Companies should always have at least one backup switch sitting on the shelf. If the company has only one switch, it is a desperate single point of failure. If a company has multiple switches stacked in a star-bus fashion, the whole stack can be a single point of failure unless special backup ports are used (only available on certain switches). These special ports are often fiber-optic-based and are designed either for high-speed connections between switches or for redundancy. This concept should be employed at the master switch in a hierarchical star as well to avoid a complete network collapse. However, the hierarchical star is more secure than a star-bus configuration when it comes to network failure. In a hierarchical star, certain areas of the network still function even if one switch fails. This is a form of redundant topology.
Finally, your ISP is susceptible to failure as well—as I’m sure you are well aware. Most organizations rely on just one Internet connection for their entire network. This is another example of a single point of failure. Consider secondary connections to your ISP, such as redundant fiber-optics, forming what is known as a redundant ISP. Or, if you have a T-1 line, perhaps a BRI connection will do. Or if you have a T-3, perhaps a PRI connection would be best. At the very least, a set of dial-up connections can be used for redundancy. Some companies install completely fault-tolerant, dual Internet connections, the second of which comes online immediately following a failure. If you use a web host for your website and/or e-mail, consider a mirror site or more than one. Basically, in a nutshell, it’s all about not being caught with your pants down. If an organization is without its Internet connection for more than a day (or hours in some cases), you know it will be the network admin and the security admin who will be the first on the chopping block, most likely followed by the ISP.
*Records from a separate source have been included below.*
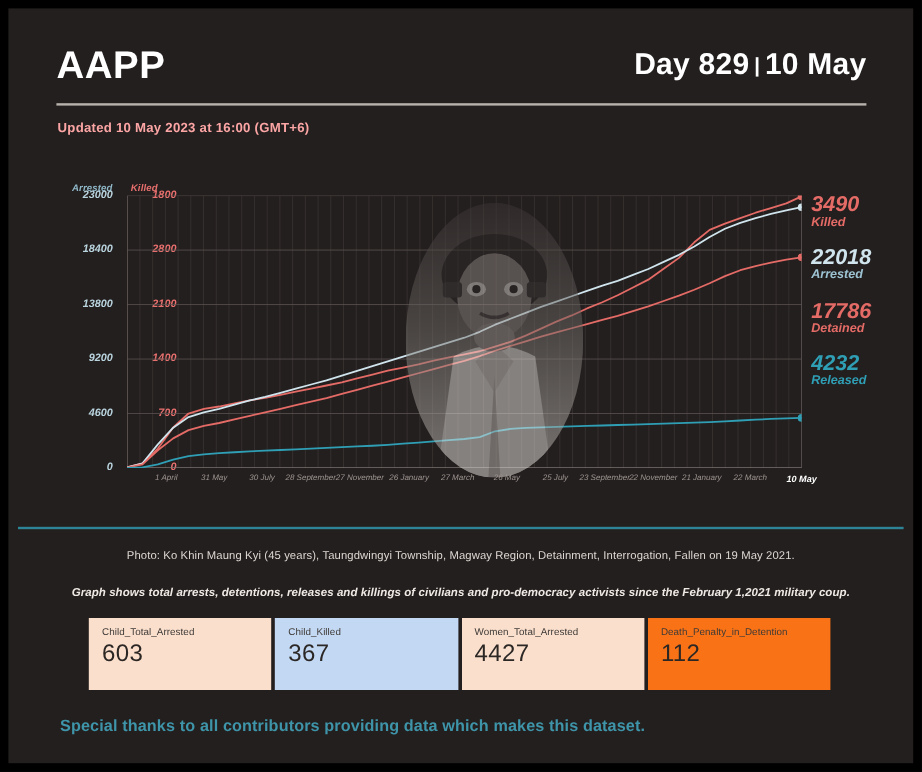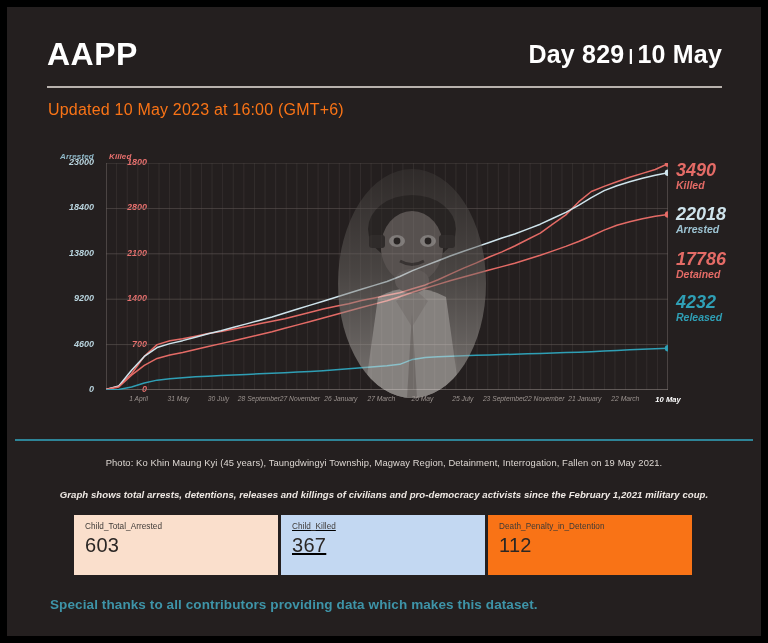--- a/index.html
+++ b/index.html
@@ -69,9 +69,9 @@
     position: absolute;
     left: 41px;
     top: 94px;
-    font-size: 16px;
-    font-weight: normal;
-    color: #f97316;
+    font-size: 11px;
+    font-weight: bold;
+    color: #fca5a5;
     letter-spacing: 0.2px;
   }
 

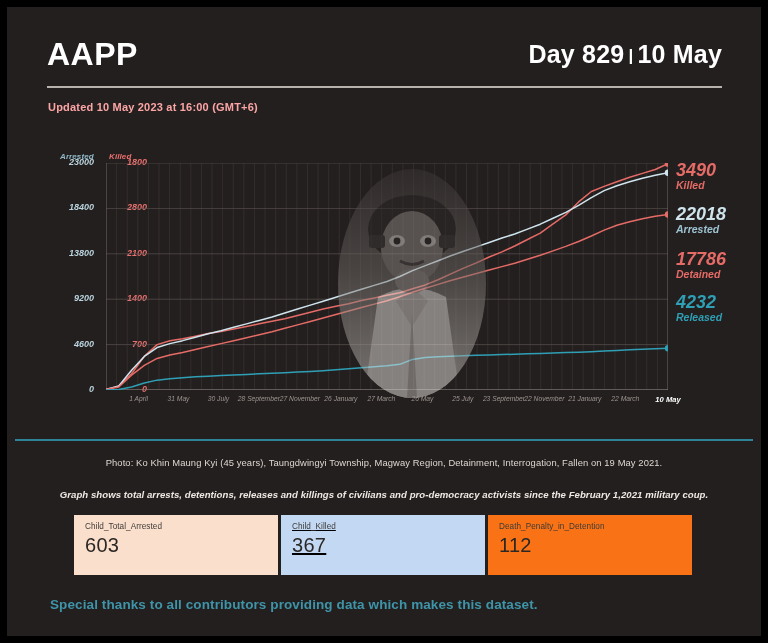--- a/index.html
+++ b/index.html
@@ -436,7 +436,7 @@
         <span class="lbl">Child_Total_Arrested</span>
         <span class="val">603</span>
       </div>
-      <div class="statbox" style="background: rgb(195, 216, 242); text-decoration: underline;">
+      <div class="statbox" style="background: rgb(195, 216, 242);">
         <span class="lbl">Child_Killed</span>
         <span class="val">367</span>
       </div>

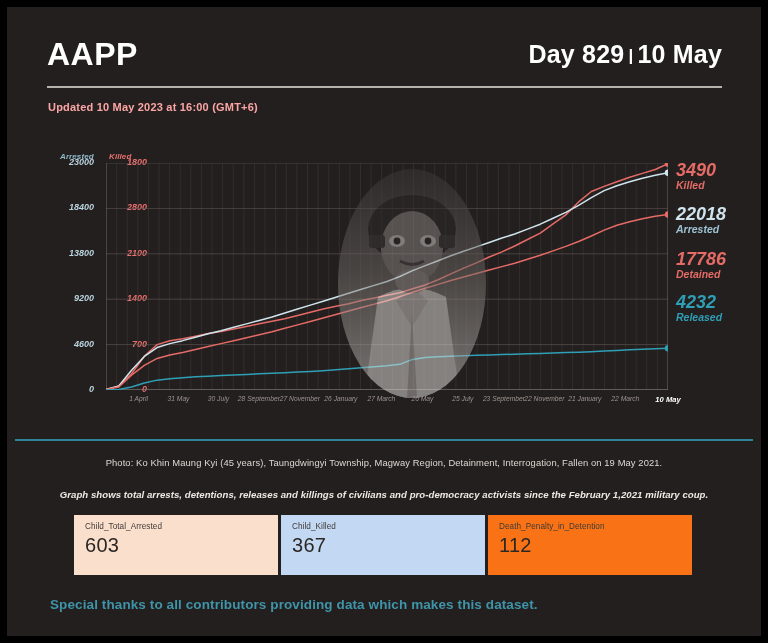--- a/index.html
+++ b/index.html
@@ -440,6 +440,10 @@
         <span class="lbl">Child_Killed</span>
         <span class="val">367</span>
       </div>
+      <div class="statbox" style="background: rgb(250, 223, 204);">
+        <span class="lbl">Women_Total_Arrested</span>
+        <span class="val">4427</span>
+      </div>
       <div class="statbox" style="background: #f97316;">
         <span class="lbl">Death_Penalty_in_Detention</span>
         <span class="val">112</span>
Network devices will fail. It’s just a matter of time. Chapter 12, “Vulnerability and Risk Assessment,” mentioned the concept of mean time between failures (MTBF)—a reliability term used to provide an average number of failures for a device per million hours of use. MTBF, along with mean time to repair (MTTR) and mean time to failure (MTTF), should be incorporated into your thought process when considering redundant networking.
Let’s take it to the next level and discuss redundant servers. When redundant network adapters and disks are not enough, you might decide to cluster multiple servers together that act as a single entity. This will be more costly and require more administration but can provide a company with low downtime and a secure feeling. Two or more servers that work with each other are a cluster.
The clustering of servers can be broken down into two types:
Failover clusters: Otherwise known as high-availability clusters, these are designed so that a secondary server can take over in the case that the primary one fails, with limited or no downtime. A failover cluster can reduce the chance of a single point of failure on a server, regardless of what failed on that server—hard disk, CPU, memory, and so on. An example of a failover cluster would be the usage of two Microsoft domain controllers. When the first domain controller fails, the secondary domain controller should be ready to go at a moment’s notice. There can be tertiary and quaternary servers and beyond as well. It all depends on how many servers you think might fail concurrently. Another example would be the DNS server we talked about in the beginning of the chapter. If we wanted the DNS server to fail-closed, then we should set up a secondary DNS server as a failover, one that will be ready to go at a moment’s notice.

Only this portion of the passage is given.